Leveraging the File Detail page

NAVIGATION  Alerts > Alert Detail > click an object

SECURITY   Datto EDR subscription with administrator or analyst-level platform access

IMPORTANT  Specific retention periods apply to all record types in Datto EDR and Datto AV. For more information, refer to Datto EDR and Datto AV data retention policies

The File Detail page enables you to view granular information about objects flagged as potential threats by Datto EDR. From this location, you can also manage the object's flags, download it, or queue it for heuristic threat analysis.

This article describes the page's layout and functions.

Overview

To access the File Detail page, perform the following steps:

  1. In the top navigation menu, click Alerts.

  2. Click any alert triggered by a file or script to view its details.

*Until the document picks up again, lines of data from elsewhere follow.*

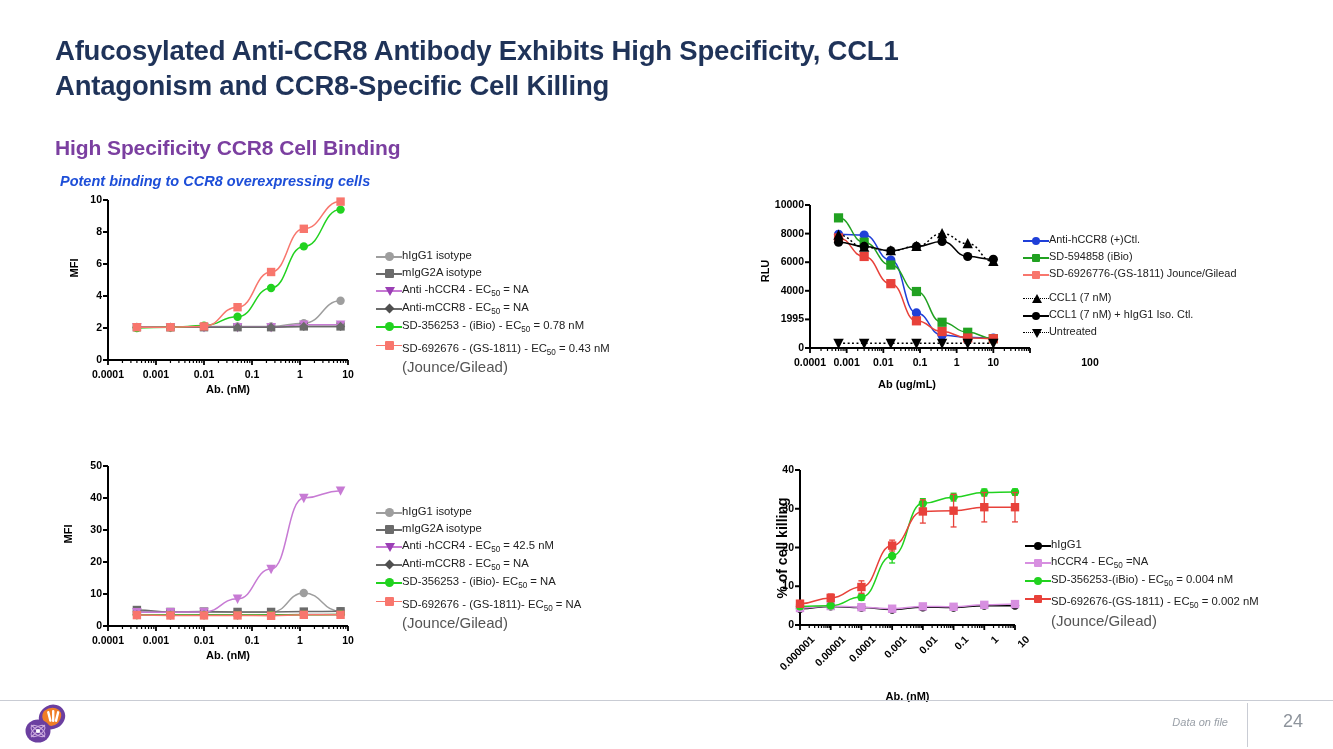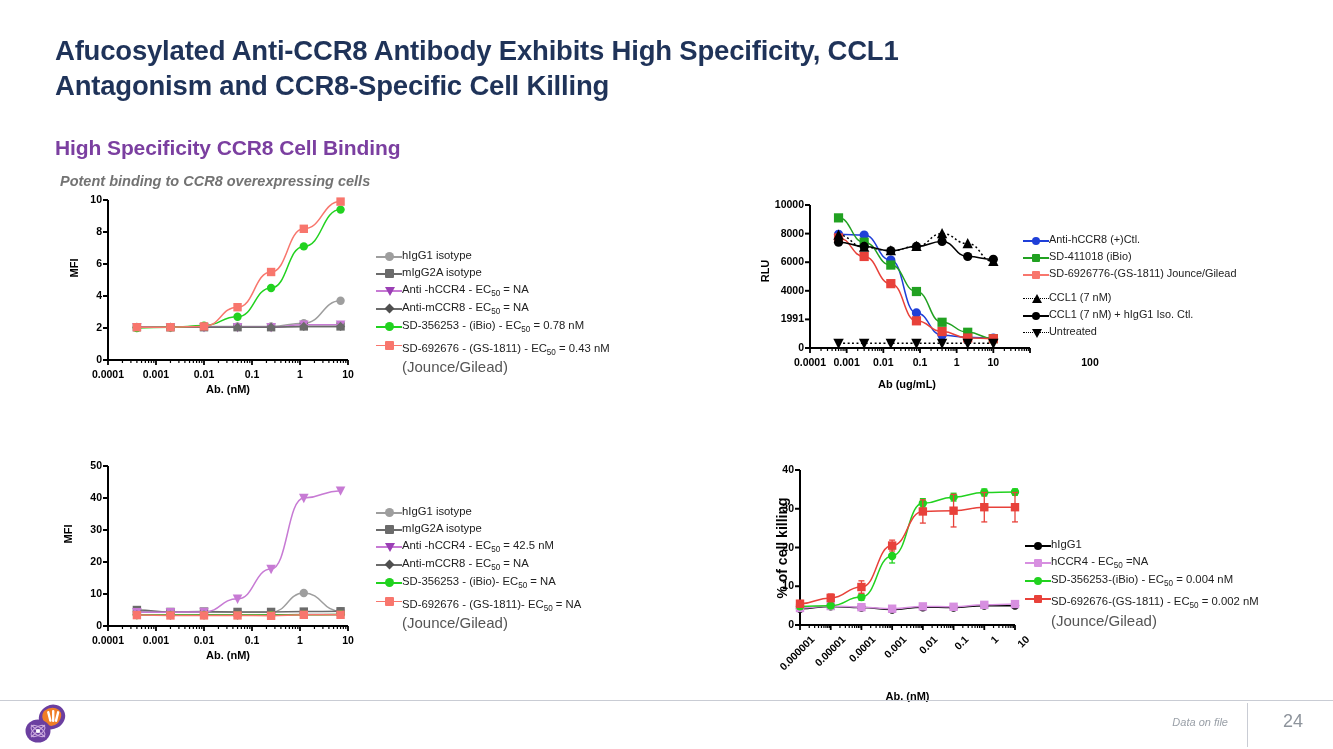--- a/index.html
+++ b/index.html
@@ -18,21 +18,21 @@
     font-size:27.5px; font-weight:bold; line-height:1.28;
     color:#1F3359; letter-spacing:-0.2px;
   }
 
   .sec-head {
     position:absolute; font-size:21px; font-weight:bold; color:#7B3FA0;
     letter-spacing:-0.1px;
   }
   .sub-head {
     position:absolute; font-size:14.5px; font-style:italic; font-weight:bold;
-    color:#737373;
+    color:#1d4ed8;
   }
 
   
   .chart { position:absolute; }
   .ytitle {
     position:absolute; transform-origin:50% 50%;
     transform:rotate(-90deg);
     font-size:11px; font-weight:bold; color:#000; white-space:nowrap;
     text-align:center;
   }
@@ -596,21 +596,21 @@
         <span class="kline" style="background:#1f3fd8"></span>
         <span class="ksym sym-circle" style="background:#1f3fd8; width:8px; height:8px; top:4px;"></span>
       </span>
       <span class="leg-txt small">Anti-hCCR8 (+)Ctl.</span>
     </div>
     <div class="leg-row">
       <span class="leg-key">
         <span class="kline" style="background:#21a121"></span>
         <span class="ksym sym-square" style="background:#21a121; width:8px; height:8px; top:4px;"></span>
       </span>
-      <span class="leg-txt small">SD-411018 (iBio)</span>
+      <span class="leg-txt small">SD-594858 (iBio)</span>
     </div>
     <div class="leg-row">
       <span class="leg-key">
         <span class="kline" style="background:#f8766d"></span>
         <span class="ksym sym-square" style="background:#f8766d; width:8px; height:8px; top:4px;"></span>
       </span>
       <span class="leg-txt small">SD-6926776-(GS-1811) Jounce/Gilead</span>
     </div>
     <div style="height:7px"></div>
     <div class="leg-row">
@@ -877,21 +877,21 @@
     <div class="ytick" style="left: 46px; top: 523px; width: 56px;">30</div>
     <div class="ytick" style="left: 46px; top: 491px; width: 56px;">40</div>
     <div class="ytick" style="left: 46px; top: 459px; width: 56px;">50</div>
     <div class="xtick" style="left: 78px; top: 634px; width: 60px;">0.0001</div>
     <div class="xtick" style="left: 126px; top: 634px; width: 60px;">0.001</div>
     <div class="xtick" style="left: 174px; top: 634px; width: 60px;">0.01</div>
     <div class="xtick" style="left: 222px; top: 634px; width: 60px;">0.1</div>
     <div class="xtick" style="left: 270px; top: 634px; width: 60px;">1</div>
     <div class="xtick" style="left: 318px; top: 634px; width: 60px;">10</div>
     <div class="ytick" style="left: 748px; top: 341px; width: 56px;">0</div>
-    <div class="ytick" style="left: 748px; top: 312.4px; width: 56px;">1991</div>
+    <div class="ytick" style="left: 748px; top: 312.4px; width: 56px;">1995</div>
     <div class="ytick" style="left: 748px; top: 283.8px; width: 56px;">4000</div>
     <div class="ytick" style="left: 748px; top: 255.2px; width: 56px;">6000</div>
     <div class="ytick" style="left: 748px; top: 226.6px; width: 56px;">8000</div>
     <div class="ytick" style="left: 748px; top: 198px; width: 56px;">10000</div>
     <div class="xtick" style="left: 780px; top: 356px; width: 60px;">0.0001</div>
     <div class="xtick" style="left: 816.667px; top: 356px; width: 60px;">0.001</div>
     <div class="xtick" style="left: 853.333px; top: 356px; width: 60px;">0.01</div>
     <div class="xtick" style="left: 890px; top: 356px; width: 60px;">0.1</div>
     <div class="xtick" style="left: 926.667px; top: 356px; width: 60px;">1</div>
     <div class="xtick" style="left: 963.333px; top: 356px; width: 60px;">10</div>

The Alert Detail page will load.

  3. From the Alert Detail page, click the value shown in the Name field of the File pane.

  1. The File Detail page will load, with the Overview filter selected by default.

    As you navigate, you'll see the following features and fields:

Feature Definition
Overview

Returns the current view to the File Detail page
Instances

Pivots the current view to the Files section of the Search page with the object's hash pre-populated, enabling you to quickly review all endpoints where files with a matching attribute are present
Connections

Pivots the current view to the Connections section of the Search page with the object's hash pre-populated, enabling you to quickly review all network activity where files with a matching attribute were involved
Download

Enables you to download a copy of the object to your local machine

IMPORTANT  Using this feature downloads a potentially malicious, non-quarantined file to your computer. Proceed with caution.
Field name Definition
Threat Level

EDR's assessment of the risk level of the object; when associated with a host, indicates whether or not the endpoint appears to have been compromised

Threat Name

Name of the malware sample, including category, type, designation, and variant information, as defined by the antivirus community

AV Hits

Number of antivirus engines reporting the file is bad out of the total queried
As Of Date and time that Datto EDR fetched the results
Field name Definition
Entropy

Byte randomness of the file, measured between 0 and 8

  • 8 represents random content.

  • 6.5 is typical of executables.

IMPORTANT  Executables above 7.2 are often packed or encrypted, making analysis more difficult.
Flag User-defined workflow or status category to which the logged item belongs; to create and personalize flags, visit > Admin > File Flags; click to change or remove the flag
Signed If is present in this field, the file is digitally signed
Catalog

Indicates whether the binary is in the Windows catalog
Analyze Click Submit for Analysis to queue the file for heuristic analysis by Datto EDR's cloud-based threat intelligence engine
Field name Definition
Path

EDR's assessment of the risk level of the object; when associated with a host, indicates whether or not the endpoint appears to have been compromised

Size

Size of the file
First Seen

Indicates the first date and time this object was seen by Datto EDR on the endpoint
Last Seen

Details the most recent time and date this object was seen by Datto EDR on the endpoint
Field name Definition
MD5

Surfaces the object's hashes of the types indicated
SHA1

SHA256
SSDEEP

If the object is digitally signed, this pane provides details about the signature.

Field name Definition

Subject

Name of the subject issuing a request to the registration authority (RA) for the signature
Issuer

The certificate authority (CA) issuing the signature

Clicking any of the links shown in this pane will automatically initiate a search for the object's hash details via the selected search method.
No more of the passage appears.